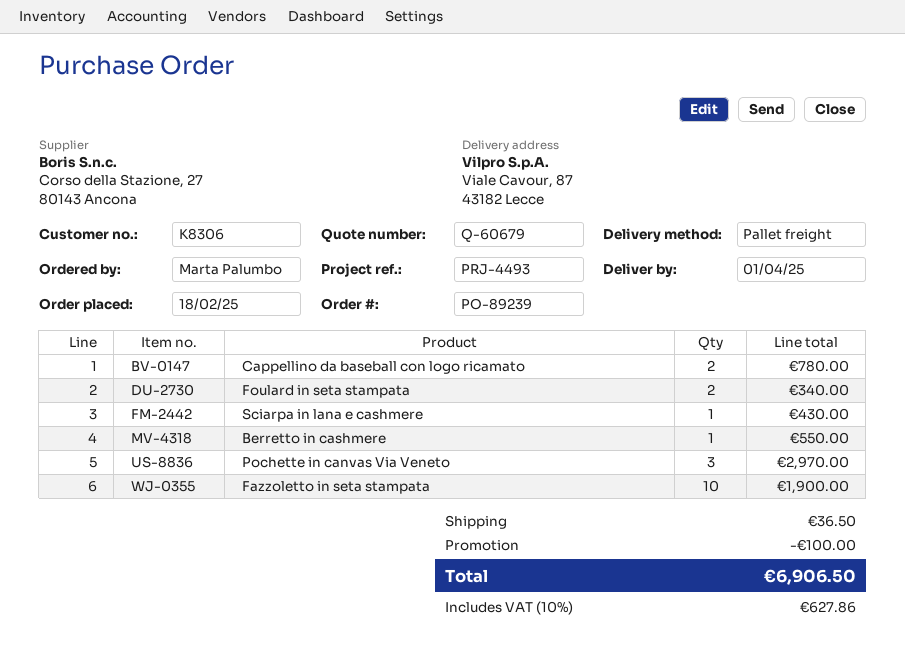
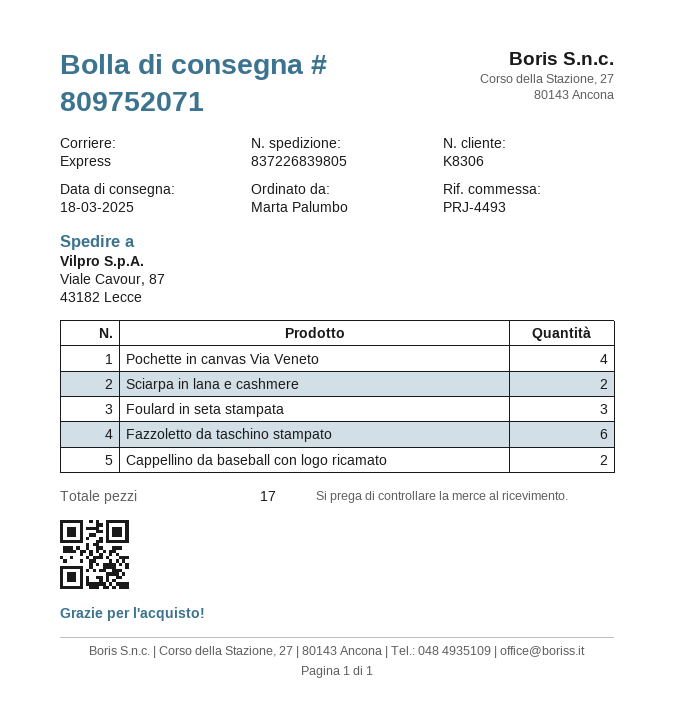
delivery date: 2025-04-01 -> 2025-03-18
shipping method: pallet freight -> express
Foulard in seta stampata: 2 -> 3
Sciarpa in lana e cashmere: 1 -> 2
Berretto in cashmere: 1 -> none
Pochette in canvas Via Veneto: 3 -> 4
Fazzoletto in seta stampata: 10 -> none
Fazzoletto da taschino stampato: none -> 6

········

(What this task involves) Restate, without alteration, the lines of the material above that begin at the one containing "Sciarpa in lana e cashmere: 1 -> 2" and run through its last line.

(Answer area)
Sciarpa in lana e cashmere: 1 -> 2
Berretto in cashmere: 1 -> none
Pochette in canvas Via Veneto: 3 -> 4
Fazzoletto in seta stampata: 10 -> none
Fazzoletto da taschino stampato: none -> 6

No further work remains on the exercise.